Retracted Analysis Tutorial
In this tutorial we will use the Waste sample network, which is included with Bayes Server, to demonstrate how to use the Retracted Analysis tool.
The retracted-analysis tool helps us understand which variable(s) are driving unusual behavior for a data set. We could use it to analyze anomalies for example.
Bayes Server supports retracted-analysis with both discrete and continuous variables.
A related analysis tool is the use of Log Likelihoods over a data set, as shown in the Log Likelihood tutorial.
- Open the Waste sample network included with Bayes Server, either from the Start Page or from the File menu, click Open.
The Waste network with no evidence set should look like this...
- Download the data for this part of the tutorial from Waste Anomaly Detection data
The data included in this file has 400 data points over 4 different variables. The first 300 data points are 'normal' after which the system starts to degrade over the remaining 100.

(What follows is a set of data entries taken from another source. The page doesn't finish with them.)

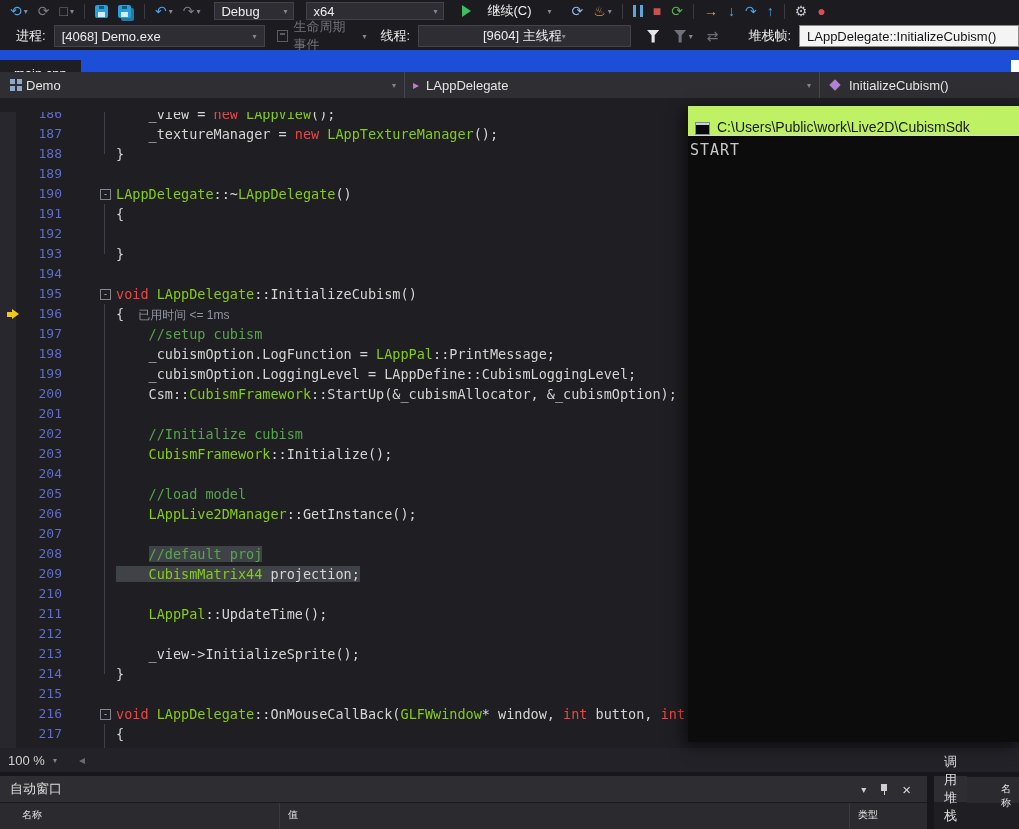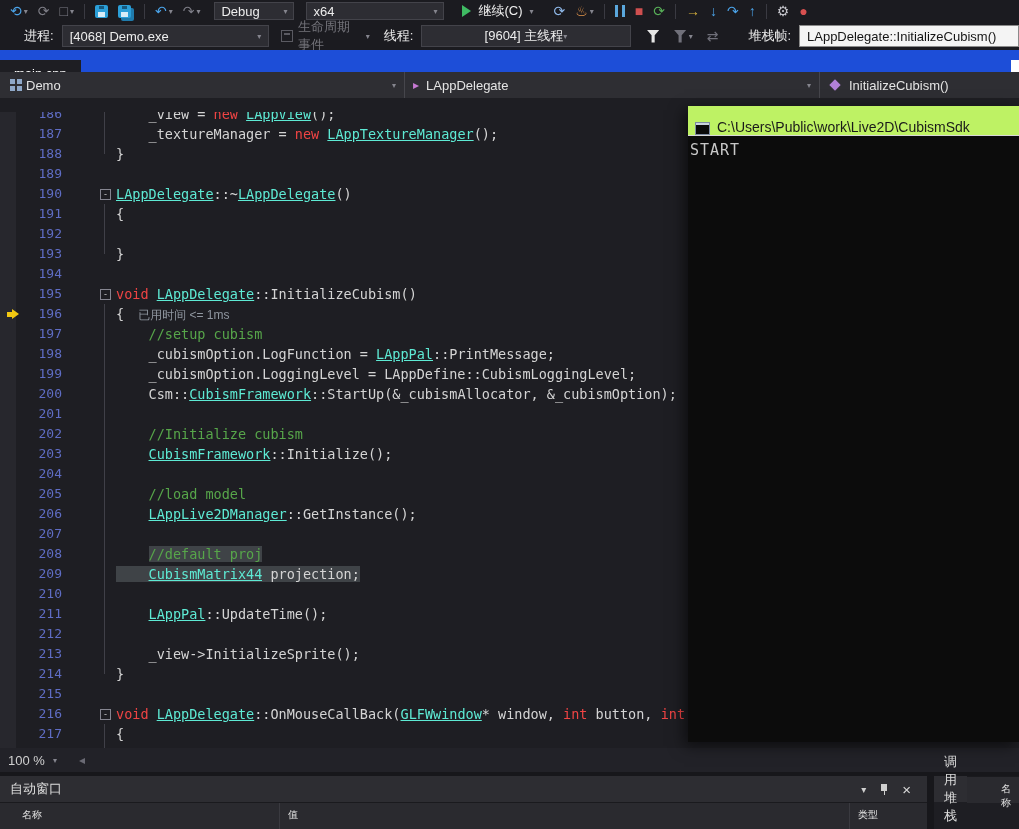--- a/index.html
+++ b/index.html
@@ -13,41 +13,41 @@
     display:flex; align-items:center; padding-left:6px; gap:2px; }
   .tb-btn { display:inline-flex; align-items:center; gap:2px; padding:1px 4px; cursor:default; }
   .ic-glyph { font-size:14px; line-height:1; }
   .tb-caret { font-size:8px; color:#85858e; }
   .tb-divider { width:1px; height:15px; background:#3a3a42; margin:0 4px; display:inline-block; }
   .combo { display:flex; align-items:center; justify-content:space-between; background:#2d2d33;
     border:1px solid #43434a; color:#ededed; font-size:13px; height:18px; padding:0 6px; }
   .combo .tb-caret { margin-left:6px; }
   .combo-debug { width:80px; margin-left:8px; }
   .combo-platform { width:138px; margin-left:10px; }
-  .btn-continue { display:flex; align-items:center; gap:7px; font-size:13px; color:#f0f0f0; padding:0 8px; margin-left:8px; }
+  .btn-continue { display:flex; align-items:center; gap:16px; font-size:13px; color:#f0f0f0; padding:0 8px; margin-left:8px; }
   .play-tri { width:0; height:0; border-left:9px solid #3fbb63; border-top:6px solid transparent; border-bottom:6px solid transparent; }
   .ic-floppy { width:13px; height:13px; background:#2b9fd8; display:inline-block; position:relative; border-radius:2px; }
   .ic-floppy::before { content:""; position:absolute; left:4px; top:1px; width:5px; height:3px; background:#16597e; }
   .ic-floppy::after { content:""; position:absolute; left:3px; bottom:1px; width:7px; height:5px; background:#d8edf8; }
   .ic-floppy2 { box-shadow:3px 3px 0 0 #1f7bac; margin-right:3px; }
   .ic-pause { display:inline-block; width:10px; height:12px; border-left:3px solid currentColor; border-right:3px solid currentColor; }
   .ic-funnel { display:inline-block; width:13px; height:13px; background:currentColor;
     clip-path:polygon(0% 0%,100% 0%,62% 45%,62% 100%,38% 100%,38% 45%); }
   
   .toolbar2 { position:absolute; left:0; top:22px; width:100%; height:28px; background:#1b1b20;
     display:flex; align-items:center; padding-left:16px; font-size:13px; gap:8px; }
   .combo2 { display:flex; align-items:center; justify-content:space-between; background:#2d2d33;
     border:1px solid #43434a; color:#ededed; font-size:13px; height:22px; padding:0 7px; }
   .combo-process { width:246px; }
   .combo-thread  { width:248px;justify-content:center; }
   .combo-stack { width:220px; background:#f4f4f4; color:#141414; border-color:#8a8a8a; flex:none; overflow:hidden; white-space:nowrap; }
   .lifecycle { display:flex; align-items:center; gap:5px; color:#73737a; margin-left:4px; }
   .ic-lifecycle { width:14px; height:12px; border:1px solid #5a5a62; position:relative; display:inline-block; }
   .ic-lifecycle::after { content:""; position:absolute; left:2px; top:2px; right:2px; height:2px; background:#5a5a62; }
-  .t2-label { color:#e8e8e8; white-space:nowrap;margin-left:8px; }
+  .t2-label { color:#e8e8e8; white-space:nowrap; }
   .t2-icons { display:flex; align-items:center; gap:6px; margin:0 4px; }
   
   .tabwell { position:absolute; left:0; top:50px; width:100%; height:36px; background:#1d4ed8; }
   .doc-tab { position:absolute; left:0; bottom:0; height:26px; padding:0 14px; background:#1e1e23;
     color:#ffffff; font-size:13px; display:flex; align-items:center; }
   .white-sliver { position:absolute; right:0; bottom:1px; width:8px; height:25px; background:#ffffff; }
   
   .navbar { position:absolute; left:0; top:72px; width:100%; height:26px; background:#2e2e33; display:flex; font-size:13px; }
   .nav-sec { display:flex; align-items:center; gap:7px; padding:0 8px; border-right:1px solid #46464c; color:#e4e4e4; }
   .nav-sec .tb-caret { margin-left:auto; }
@@ -60,21 +60,21 @@
   .gutterstrip { position:absolute; left:0; top:0; width:16px; height:100%; background:#27272d; }
   .code-lines { margin-top:-8px; position:relative; }
   .crow { display:flex; height:20px; align-items:stretch; }
   .c-arrow { width:26px; display:flex; align-items:center; }
   .c-num { width:46px; text-align:right; padding-right:10px; color:#5f6dc4;
     font-family:"DejaVu Sans Mono",monospace; font-size:13px; line-height:20px; }
   .c-fold { width:44px; display:flex; justify-content:flex-end; align-items:center; padding-right:5px; }
   .foldbox { width:11px; height:11px; border:1px solid #858590; color:#cccccc; font-size:9px; line-height:9px;
     text-align:center; background:#1e1e23; z-index:2; }
   .c-code { font-family:"DejaVu Sans Mono",monospace; font-size:13.5px; line-height:20px; white-space:pre; color:#d4d4d4; }
-  .tk-kw { color:#ef4444; } .tk-ty { color:#5eead4;text-decoration:underline; } .tk-cm { color:#57a64a; } .tk-tx { color:#d4d4d4; }
+  .tk-kw { color:#ef4444; } .tk-ty { color:#84cc16; } .tk-cm { color:#57a64a; } .tk-tx { color:#d4d4d4; }
   .tk-tip { color:#9097a0; font-size:12px; font-family:"Liberation Sans",sans-serif; margin-left:14px; }
   .tksel { background:#3f4347; }
   .guide { position:absolute; width:1px; background:#404048; left:104px; }
   .exec-arrow { display:flex; align-items:center; margin-left:7px; }
   .exec-arrow .tail { width:5px; height:5px; background:#f2c812; }
   .exec-arrow .head { width:0; height:0; border-left:7px solid #f2c812; border-top:5px solid transparent; border-bottom:5px solid transparent; }
   
   .console { position:absolute; left:688px; top:106px; width:331px; height:636px; background:#0c0c0c;
     z-index:10; box-shadow:-4px 4px 14px rgba(0,0,0,0.55); }
   .console-title { height:30px; background:#bef264; display:flex; align-items:flex-end; gap:7px; padding:0 7px;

Open the file just downloaded in a spreadsheet application.
Create a line chart for each of the following columns:
- CO2 Concentration
- Dust emission
- Metals emission
- Metals in waste
The line chart for CO2 Concentration, for example, should look similar to the following:
Verify that for each line chart, while there is variability, there is no obvious indicator that the system is degrading over the last 100 points.
With the Waste network still open, click the Analyze menu and then Retracted.
The Data Tables dialog will launch as shown below:
Click the ellipsis (...) button to the right of the Data Connection drop down.
Click Add
With the Load Excel file into memory tab selected, click Open File and select the file you just downloaded.
The New Data Connection dialog should as follows:
Click OK to close the dialog.
Click Close to close the Data Connection Manager.
In the Data Tables dialog, choose the data connection just created, from the Data Connection drop down.
Then choose Sheet1 in the Data drop down.
The dialog should look as follows:
- Click Ok. This will launch the Data Map dialog shown below.
Check that the following 4 variables have been automatically mapped.
- CO2 Concentration
- Dust emission
- Metals emission
- Metals in waste
Click Ok. This will launch the Retracted Analysis dialog.
Choose the following variables as Target variables:
- CO2 Concentration
- Dust emission
- Metals emission
- Metals in waste
The dialog should look as follows:
- Click Run.
For CO2 Concentration, the results should look like the following 2 charts:
The first chart plots the predicted value of CO2 Concentration based on all the evidence except for CO2 Concentration for each row in the dataset.
The second chart plots the Log Likelihood based on all the evidence compared to the log-likelihood base on all the evidence except for CO2 Concentration, for each row in the dataset.
When both a retracted value is significantly different to the actual value and the difference in log log-likelihood is clear, this could indicate that the variable is responsible (or partially responsible) for the anomalous data. This can help us pinpoint the cause of anomalies.
In the case of the CO2 Concentration plots, the difference between actual and predicted does appear to be consistently different towards the end of the dataset, however there is little difference in log-likelihood, hence why it looks like a single trace rather than an area plot, that we will see for other variables.
- Inspect both plots for the other variables.
For all the other 3 variables (Dust emission, Metals emission, Metals in waste) it appears that the predicted values differ from the actual and the log-likelihood differs as well.
This is an example of when univariate anomaly detection does not suffice. It is the combination of certain variables that must be analyzed.
Retracted analysis can also be performed on discrete variables. Note that there is no discrete data in the dataset we downloaded earlier, so to test on discrete data, you would need a different dataset (e.g. you could generate some sample data from the Data Connection Manager dialog).